Find the lines of the listing that contain the string "disconnessione", and return them.

═══

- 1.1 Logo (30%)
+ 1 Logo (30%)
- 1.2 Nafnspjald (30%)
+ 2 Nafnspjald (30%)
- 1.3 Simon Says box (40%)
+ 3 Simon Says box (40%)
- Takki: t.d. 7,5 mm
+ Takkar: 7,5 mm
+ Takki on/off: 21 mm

═══

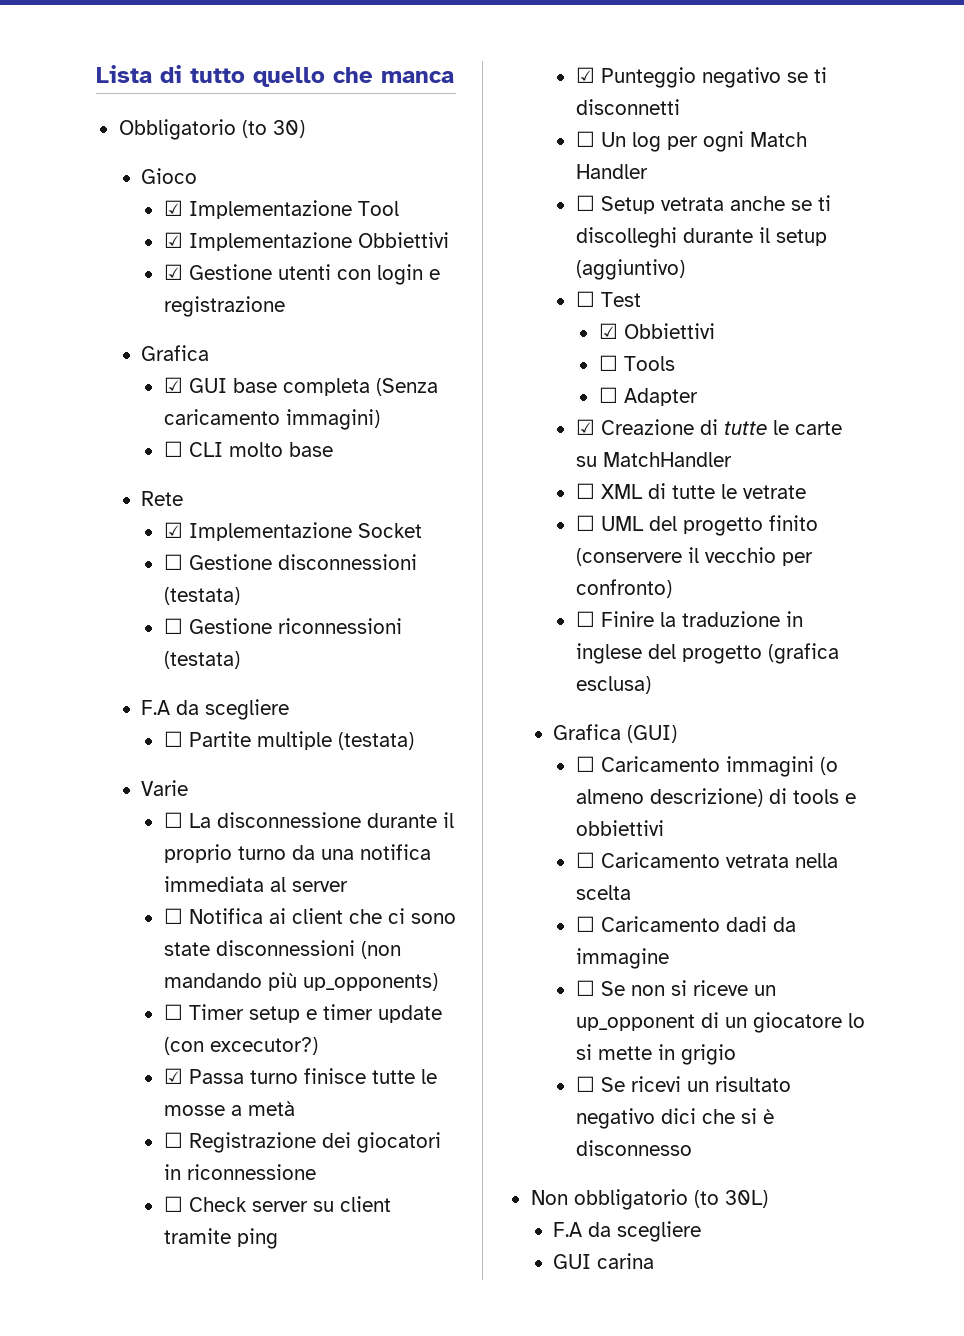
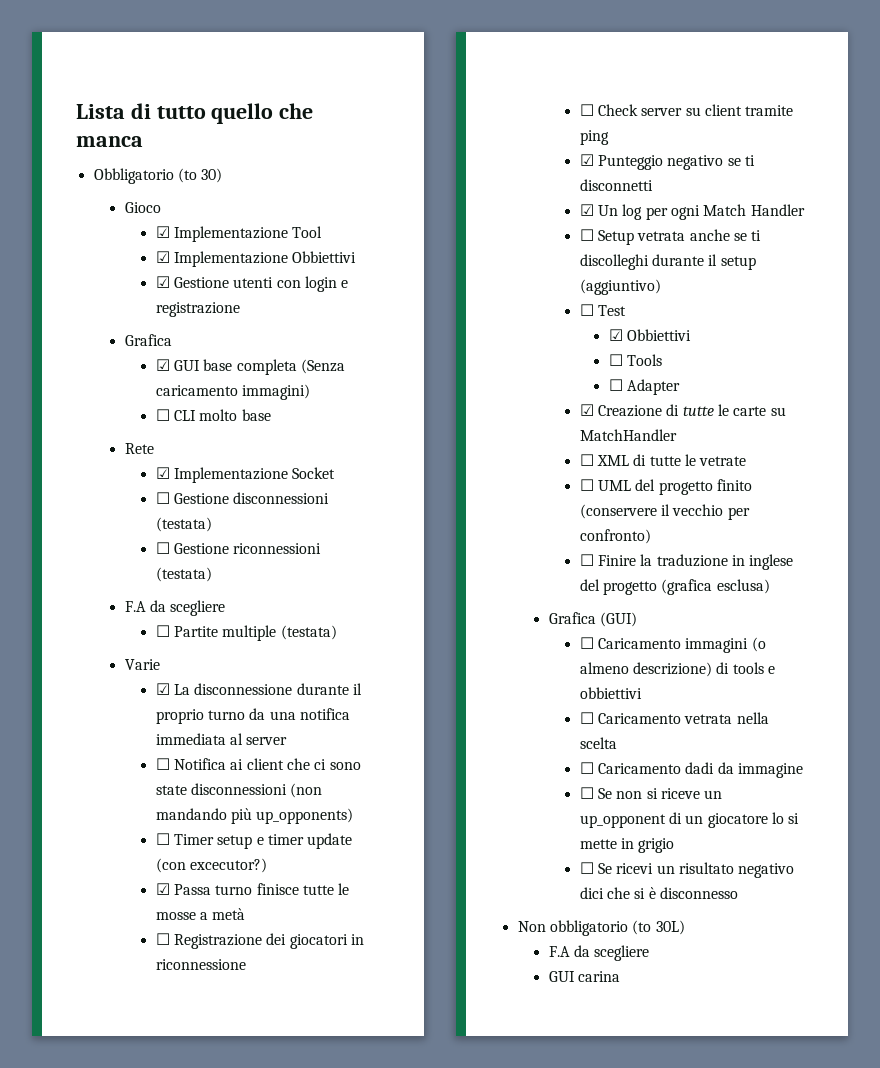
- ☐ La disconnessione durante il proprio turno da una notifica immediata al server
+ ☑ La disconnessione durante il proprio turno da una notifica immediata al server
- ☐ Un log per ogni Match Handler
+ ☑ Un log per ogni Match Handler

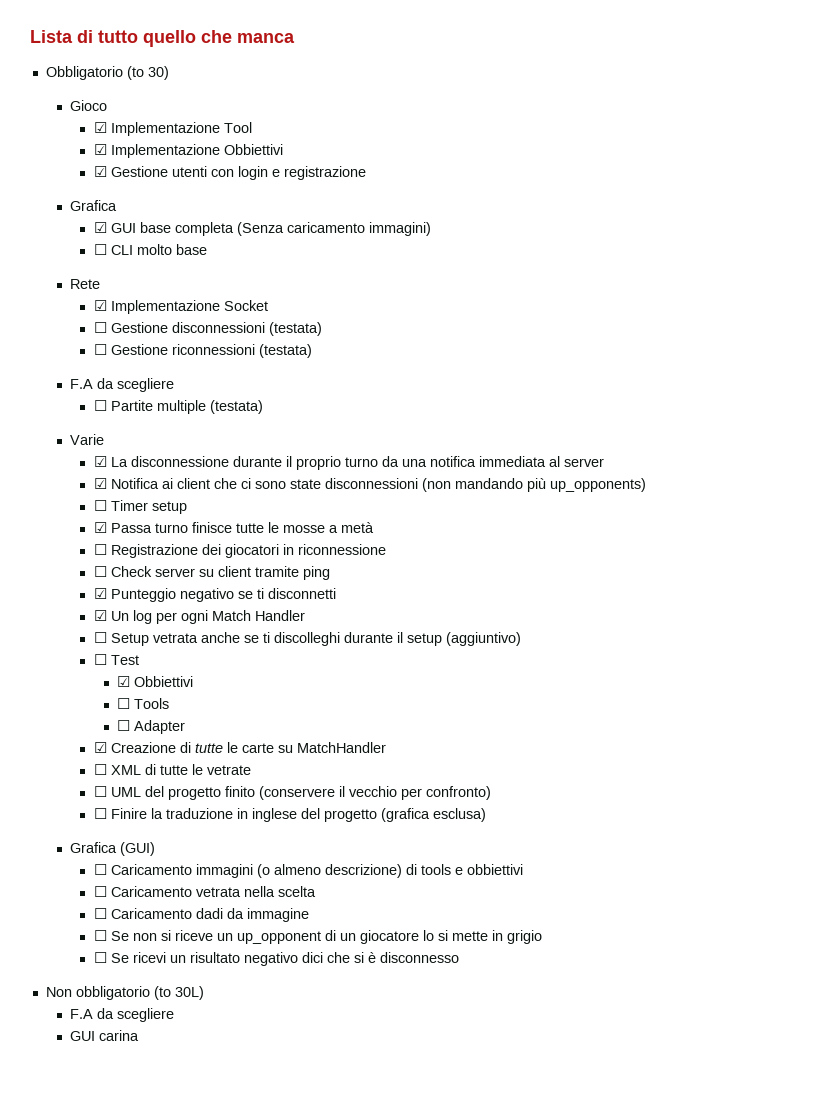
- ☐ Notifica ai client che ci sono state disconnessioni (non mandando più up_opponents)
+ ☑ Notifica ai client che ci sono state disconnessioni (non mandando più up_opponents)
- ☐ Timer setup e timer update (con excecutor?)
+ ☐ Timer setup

═══

▸ Solution for this problem
- ☐ La disconnessione durante il proprio turno da una notifica immediata al server
+ ☑ La disconnessione durante il proprio turno da una notifica immediata al server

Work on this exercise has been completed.